— Activity —
Print each line below verbatim, skipping every picture.

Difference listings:
┏━━

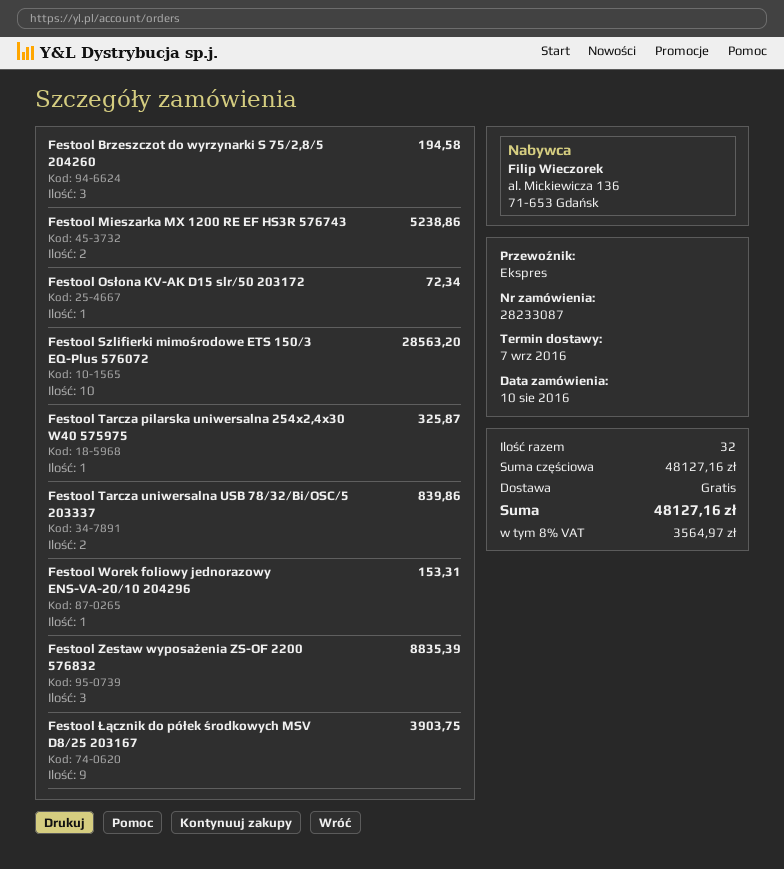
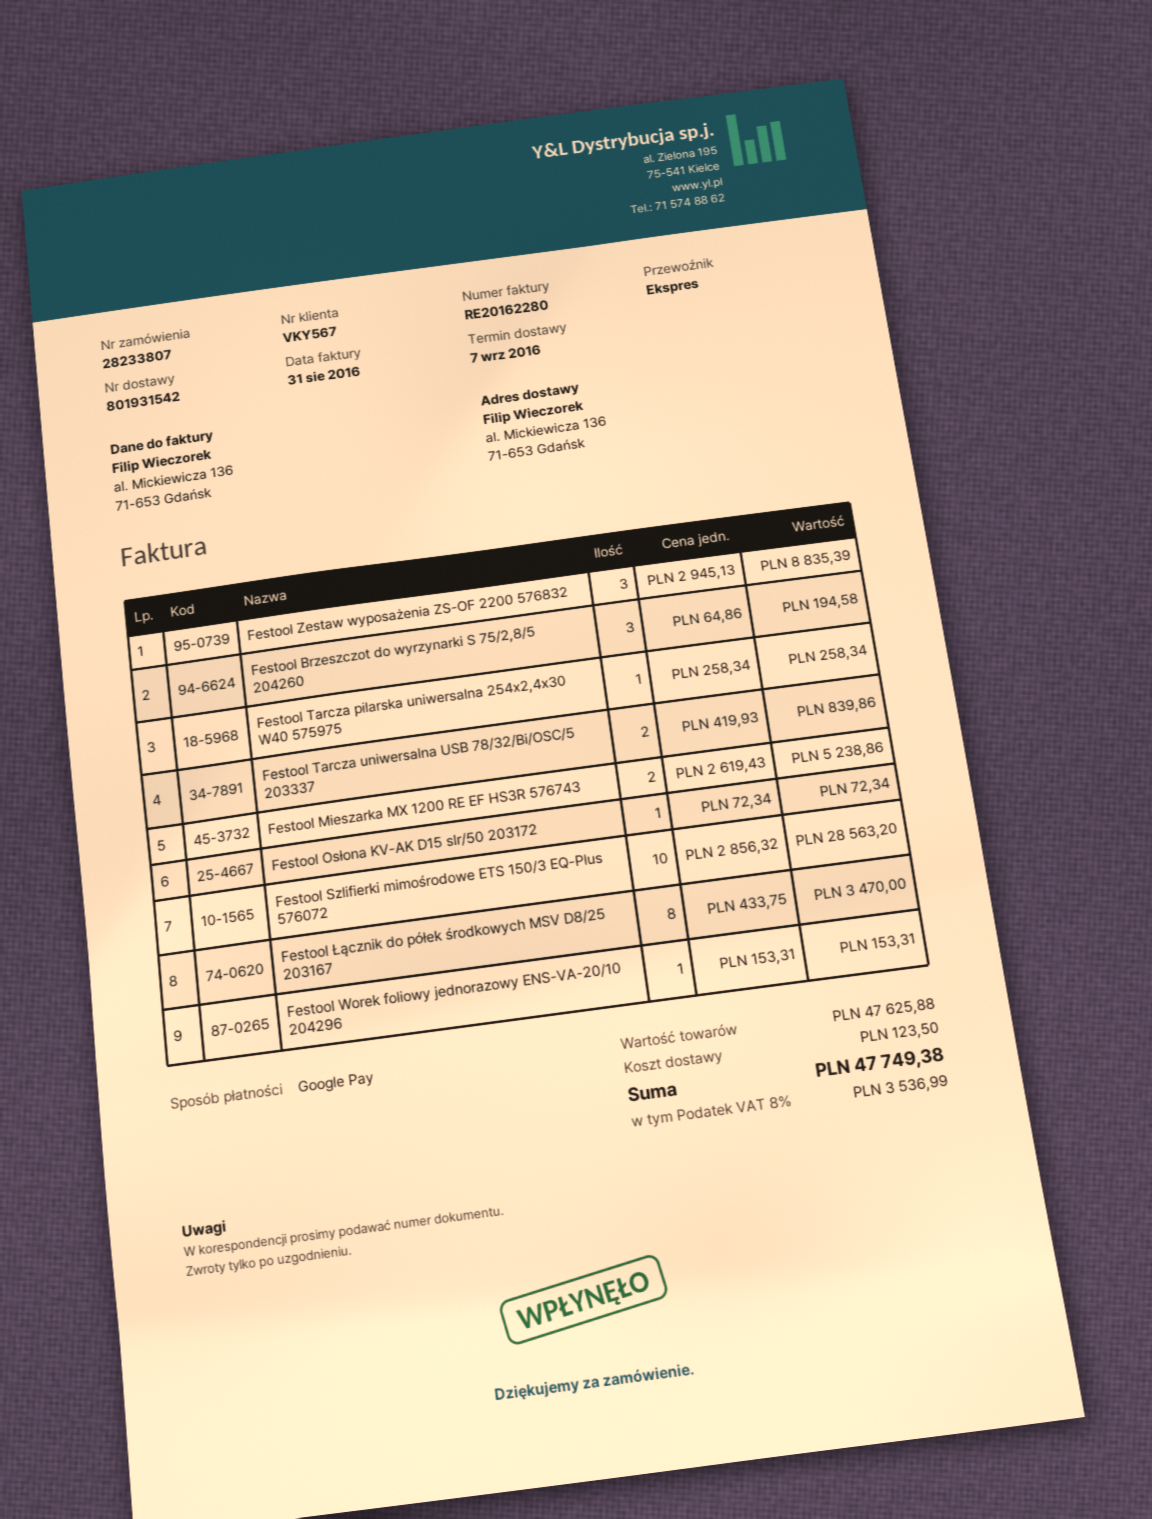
order number: 28233087 -> 28233807
Festool Tarcza pilarska uniwersalna 254x2,4x30 W40 575975: 1 for 325.87 -> 1 for 258.34
Festool Łącznik do półek środkowych MSV D8/25 203167: 9 for 3903.75 -> 8 for 3470.00
subtotal: 48127.16 -> 47625.88
shipping: 0.00 -> 123.50
tax: 8% = 3564.97 -> 8% = 3536.99
total: 48127.16 -> 47749.38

┗━━

— Task output —
order number: 28233087 -> 28233807
Festool Tarcza pilarska uniwersalna 254x2,4x30 W40 575975: 1 for 325.87 -> 1 for 258.34
Festool Łącznik do półek środkowych MSV D8/25 203167: 9 for 3903.75 -> 8 for 3470.00
subtotal: 48127.16 -> 47625.88
shipping: 0.00 -> 123.50
tax: 8% = 3564.97 -> 8% = 3536.99
total: 48127.16 -> 47749.38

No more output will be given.